Make `block_fs` append-only + other refactorings #3194

pinkwah · 2022-04-03T17:23:21Z

Block FS has support for data deletion, as well as data replacement. The
deletion part via the function enkf_fs_unlink was removed a while ago
since the functionality was unused. It is also possible for data to be
replaced. I don't believe this functionality is actually used, but it's
been difficult to prove it due to the amount of locations from which the
block_fs writing function can be accessed (including from Python).

The places that are of interest, namely writing of parameters to
PARAMETER and response data to RESPONSE after a successful ERT run are
written once and only once. That is, by the time ERT knows about FOPR
from a forward-model, it has already internalised all of the data, and
thus won't need to rewrite the data. Essentially, as far as I can tell,
ERT doesn't make use of this "partial" data writing functionality.
However, due to the breadth of sources from which the writing
function can be called, I can't say this for certain.

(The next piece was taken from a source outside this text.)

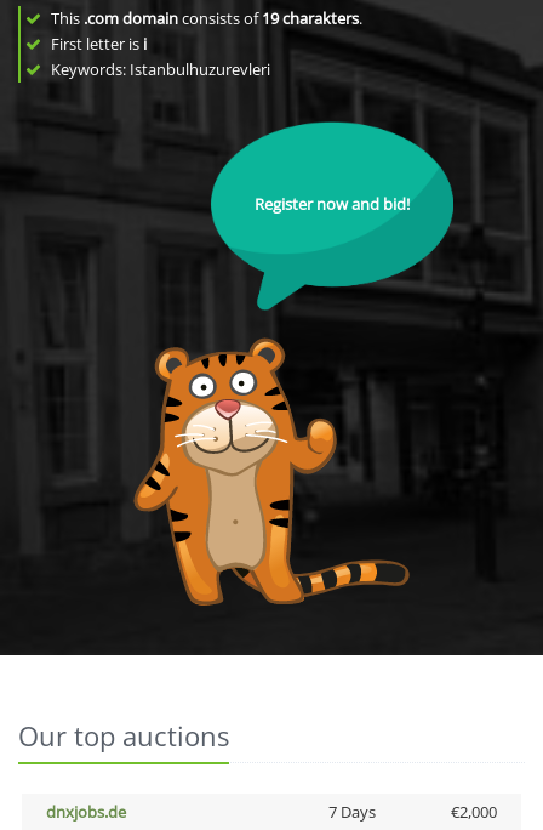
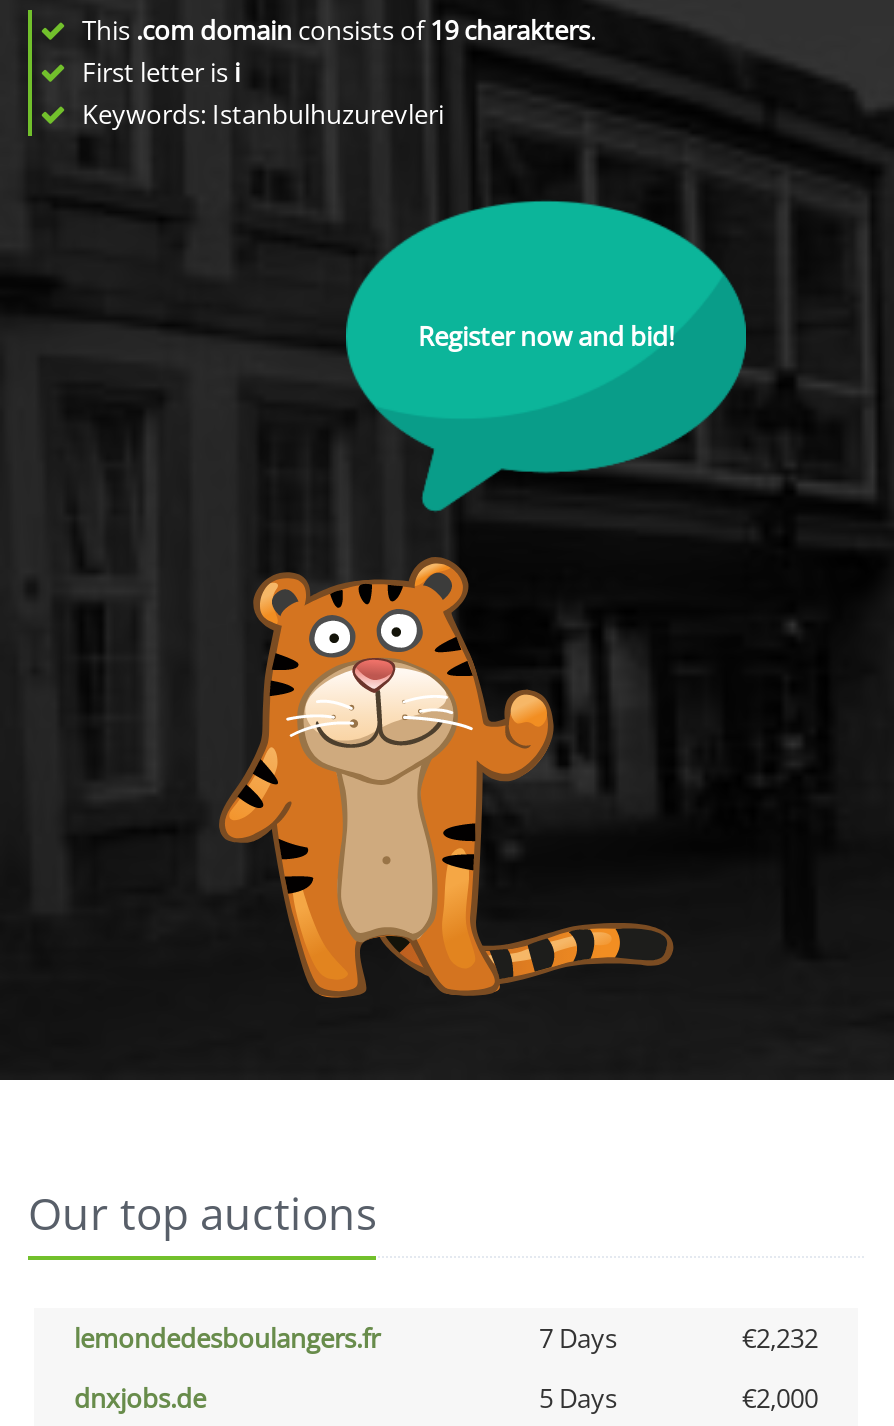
none -> [74,1320,818,1356] lemondedesboulangers.fr | 7 Days | €2,232
[328,801,375,823] 7 Days -> [539,1380,617,1416] 5 Days

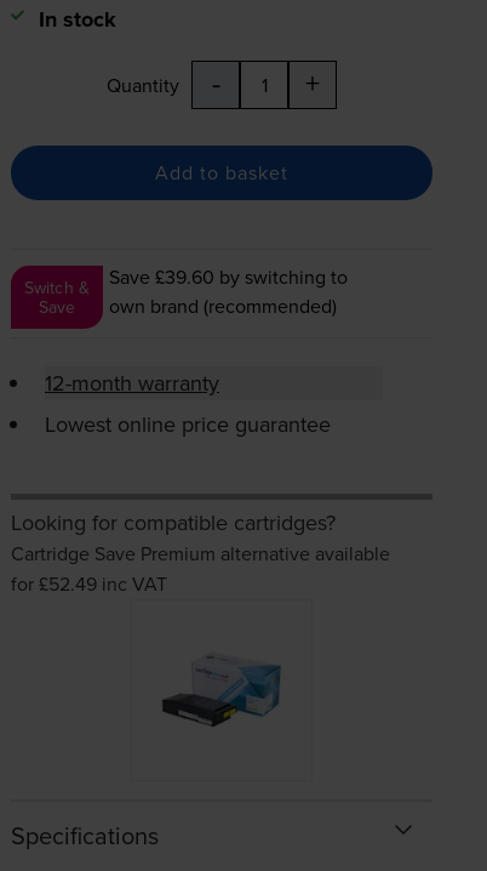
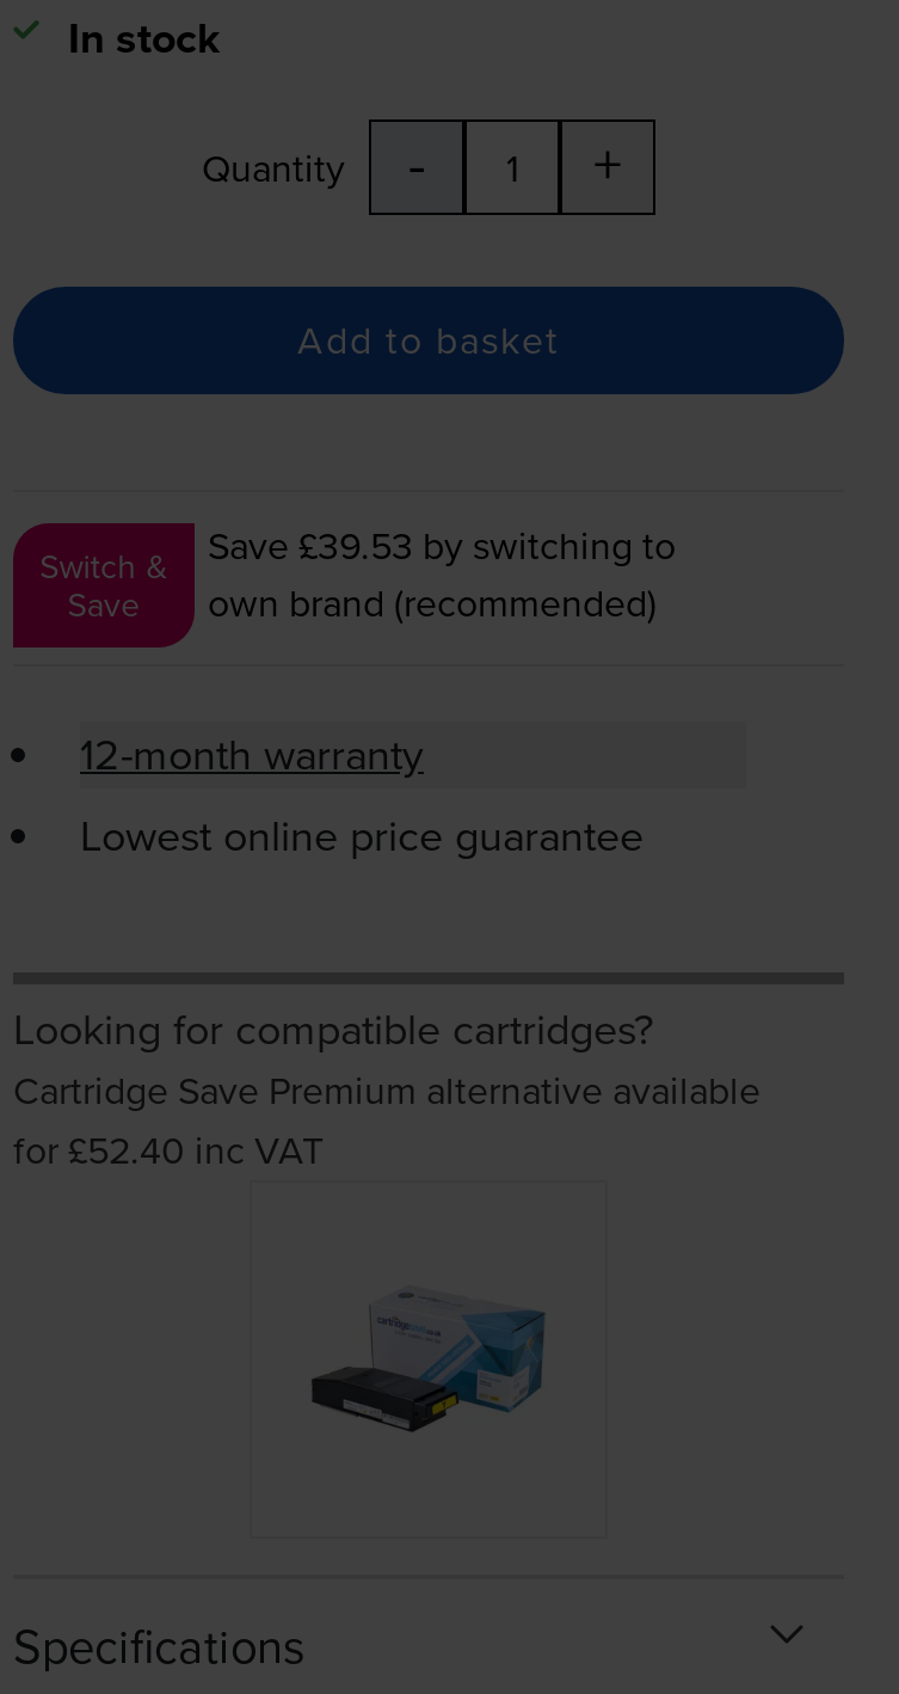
[110,263,348,290] Save £39.60 by switching to -> [207,519,676,572] Save £39.53 by switching to
[11,570,167,597] for £52.49 inc VAT -> [13,1123,324,1176] for £52.40 inc VAT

However, by making block_fs append-only, we make it easy to discover
new data as it's being written. It makes it possible to poll the
file (by eg. dark storage) and if the file has been updated, one only
has to look at the end of the file to find out what's new. This could
potentially make it easier to update visualisations before all forward
models complete.

Compatibility with older ERTs are kept: Should I be incorrect in my
assumption that no data is being rewritten, storages generated by older
ERTs could have gaps in the data file marked with NODE_FREE, which is
safe to ignore. If this append-only variant has data that is rewritten,
it'll appear twice in the file as NODE_IN_USE. Older ERT would read
both, but due to the current one appearing last, that'll be the one that
ERT will internalise in its dictionary.

codecov-commenter · 2022-04-03T17:46:15Z

Codecov Report

Merging #3194 (052a1ec) into main (28e0ef6) will increase coverage by 0.03%.
The diff coverage is 61.11%.

❗ Current head 052a1ec differs from pull request most recent head 651ad20. Consider uploading reports for the commit 651ad20 to get more accurate results

@@            Coverage Diff             @@
##             main    #3194      +/-   ##
==========================================
+ Coverage   65.64%   65.67%   +0.03%     
==========================================
  Files         619      619              
  Lines       48890    49811     +921     
  Branches     4404     4670     +266     
==========================================
+ Hits        32092    32713     +621     
- Misses      15297    15575     +278     
- Partials     1501     1523      +22

Impacted Files	Coverage Δ
libres/lib/res_util/block_fs.cpp	`67.37% <61.11%> (+15.29%)`	⬆️
ert_gui/ertwidgets/validationsupport.py	`79.45% <0.00%> (-19.18%)`	⬇️
libres/lib/enkf/enkf_state.cpp	`61.32% <0.00%> (-5.52%)`	⬇️
libres/lib/enkf/time_map.cpp	`48.06% <0.00%> (-4.49%)`	⬇️
libres/lib/enkf/enkf_main_jobs.cpp	`18.08% <0.00%> (-3.61%)`	⬇️
ert_gui/ertwidgets/__init__.py	`75.00% <0.00%> (-2.28%)`	⬇️
libres/lib/enkf/forward_load_context.cpp	`75.26% <0.00%> (-1.76%)`	⬇️
libres/lib/enkf/enkf_main.cpp	`54.91% <0.00%> (-1.56%)`	⬇️
libres/lib/enkf/row_scaling.cpp	`58.87% <0.00%> (-1.33%)`	⬇️
libres/lib/enkf/obs_vector.cpp	`36.90% <0.00%> (-1.17%)`	⬇️
... and 20 more

📣 Codecov can now indicate which changes are the most critical in Pull Requests. Learn more

libres/lib/res_util/block_fs.cpp

libres/tests/enkf/test_enkf_fs.cpp

BjarneHerland · 2022-04-06T10:19:41Z

libres/lib/res_util/block_fs.cpp

@@ -107,12 +93,6 @@ struct file_node_struct {
        status; /* This should be: NODE_IN_USE | NODE_FREE; in addition the disk can have NODE_WRITE_ACTIVE for incomplete writes. */


NODE_FREE mentioned

libres/lib/res_util/block_fs.cpp

BjarneHerland · 2022-04-06T10:26:15Z

libres/lib/res_util/block_fs.cpp

@@ -725,9 +536,6 @@ static void block_fs_build_index(block_fs_type *block_fs,
                        block_fs_insert_index_node(block_fs, filename,
                                                   file_node);
                        break;
-                    case (NODE_FREE):


Only two possibilities - replace switch with if?

BjarneHerland

In general LGTM. But would it be possible to add info-level logging to collect information from real usage (aka telemetry) whether anyone actually rewrite blocks? In addition, is it possible to add a test to back up this statement from commit-msg:

Older ERT would read both, but due to the current one appearing last, that'll be the one that ERT will internalise in its dictionary.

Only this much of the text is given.